EXTRACTED DATA:
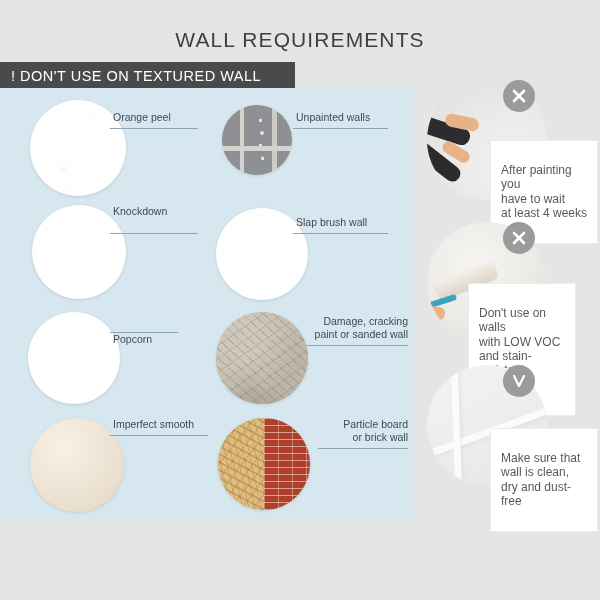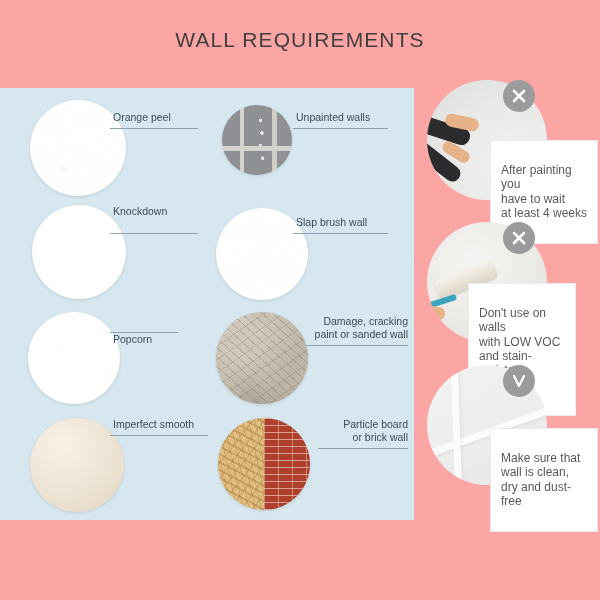--- a/index.html
+++ b/index.html
@@ -1,21 +1,21 @@
 <!DOCTYPE html>
 <html><head>
 <meta charset="utf-8">
 <style>
   html,body{margin:0;padding:0;}
   body{
     width:600px;height:600px;overflow:hidden;background:#ffffff;
     font-family:"Liberation Sans","DejaVu Sans",sans-serif;
     -webkit-font-smoothing:antialiased;
   }
-  #page{position:relative;width:600px;height:600px;background:#fca5a5;}
+  #page{position:relative;width:600px;height:600px;background:#e5e5e5;}
 
   
   .page-title{
     position:absolute;left:0;top:28px;width:600px;text-align:center;
     font-size:21px;letter-spacing:1.1px;color:#3f3f3f;font-weight:400;
   }
 
   
   .warn-banner{
     position:absolute;left:0;top:62px;width:295px;height:27px;
@@ -192,20 +192,23 @@
   .rc-card p{margin:0;}
   .rc-card p + p{margin-top:8px;}
 </style>
 </head>
 <body>
 
 <div id="page">
 
   <div class="page-title">WALL REQUIREMENTS</div>
 
+  <div class="warn-banner">
+    <span>! DON'T USE ON TEXTURED WALL</span>
+  </div>
 
   <div class="blue-panel"></div>
 
   <div class="tex-item">
     <div class="tex-circle tx-orange" style="left:30px;top:100px;width:96px;height:96px;"></div>
     <div class="tex-label" style="left:113px;top:111px;width:120px;">Orange peel</div>
     <div class="tex-rule" style="left:110px;top:128px;width:88px;"></div>
   </div>
 
   <div class="tex-item">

WHAT YOU HAVE TO DO: In your copy of the entries above, keep the text exact and leave out the pictures.

TASK RESPONSE:
--- a/index.html
+++ b/index.html
@@ -1,21 +1,21 @@
 <!DOCTYPE html>
 <html><head>
 <meta charset="utf-8">
 <style>
   html,body{margin:0;padding:0;}
   body{
     width:600px;height:600px;overflow:hidden;background:#ffffff;
     font-family:"Liberation Sans","DejaVu Sans",sans-serif;
     -webkit-font-smoothing:antialiased;
   }
-  #page{position:relative;width:600px;height:600px;background:#fca5a5;}
+  #page{position:relative;width:600px;height:600px;background:#e5e5e5;}
 
   
   .page-title{
     position:absolute;left:0;top:28px;width:600px;text-align:center;
     font-size:21px;letter-spacing:1.1px;color:#3f3f3f;font-weight:400;
   }
 
   
   .warn-banner{
     position:absolute;left:0;top:62px;width:295px;height:27px;
@@ -192,20 +192,23 @@
   .rc-card p{margin:0;}
   .rc-card p + p{margin-top:8px;}
 </style>
 </head>
 <body>
 
 <div id="page">
 
   <div class="page-title">WALL REQUIREMENTS</div>
 
+  <div class="warn-banner">
+    <span>! DON'T USE ON TEXTURED WALL</span>
+  </div>
 
   <div class="blue-panel"></div>
 
   <div class="tex-item">
     <div class="tex-circle tx-orange" style="left:30px;top:100px;width:96px;height:96px;"></div>
     <div class="tex-label" style="left:113px;top:111px;width:120px;">Orange peel</div>
     <div class="tex-rule" style="left:110px;top:128px;width:88px;"></div>
   </div>
 
   <div class="tex-item">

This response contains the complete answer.